Destructuring and Recursion in ES6 - StylifyYourBlog
http://raganwald.com/2015/02/02/destructuring.html

======
eric_bullington
Hah, I'm tempted to go through the Ocaml 99 problems (which was inspired by
the Prolog version) using ES6 [1]. Turns out, with recursion and a head and
tail function, you can do virtually anything with lists.

I hope the popular JS engines optimize the hell out of the gathering operator,
and adds TCO (it's on the ES6 spec, evidently). Then we won't even need to
cross our fingers when we describe JS as a functional language to our peers.

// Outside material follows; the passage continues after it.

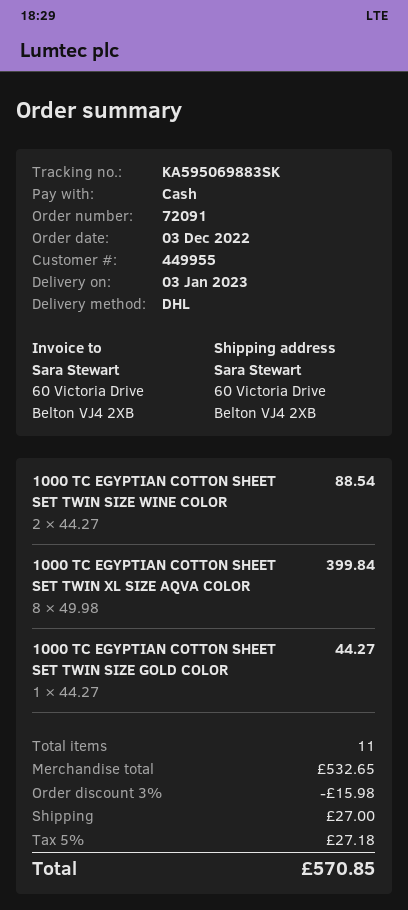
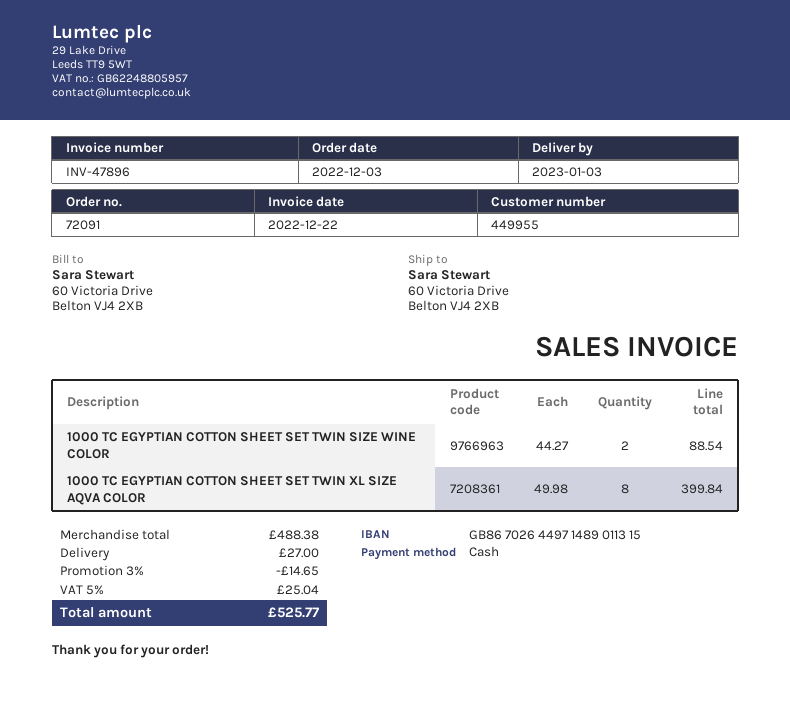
1000 TC EGYPTIAN COTTON SHEET SET TWIN SIZE GOLD COLOR: 1 x 44.27 = 44.27 -> none
subtotal: 532.65 -> 488.38
discount: 3% = 15.98 -> 3% = 14.65
tax: 5% = 27.18 -> 5% = 25.04
total: 570.85 -> 525.77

And with the increasing emphasis on immutability, as preached by the React
crowd, with cross seeding from the Clojurescript-React connections, JS grows
even closer to being a Scheme [2].

If ES7 would lock down 'use strict' mode against even more of JS's weak-typing
bloopers, things would be even better yet. I don't see why they shouldn't.
They whole reason for 'use strict' is to give people who need backwards
compatibility an out.

Incidentally, I'm also having great success using ES6 arrow functions at work,
thanks to 6to5 [3]. I do a lot of d3 work, and arrow functions have made using
d3, particularly the ubiquitous d3 accessor functions, so much nicer. Highly
recommended.

For the first time since Node, I'm actually getting excited about Javascript's
prospects. Now, if only they'd add types, and sum types...

1\.
[http://ocaml.org/learn/tutorials/99problems.html](http://ocaml.org/learn/tutorials/99problems.html)

2\. No, I don't actually believe that JS is a Scheme in disguise.

3\. [https://github.com/6to5/6to5](https://github.com/6to5/6to5)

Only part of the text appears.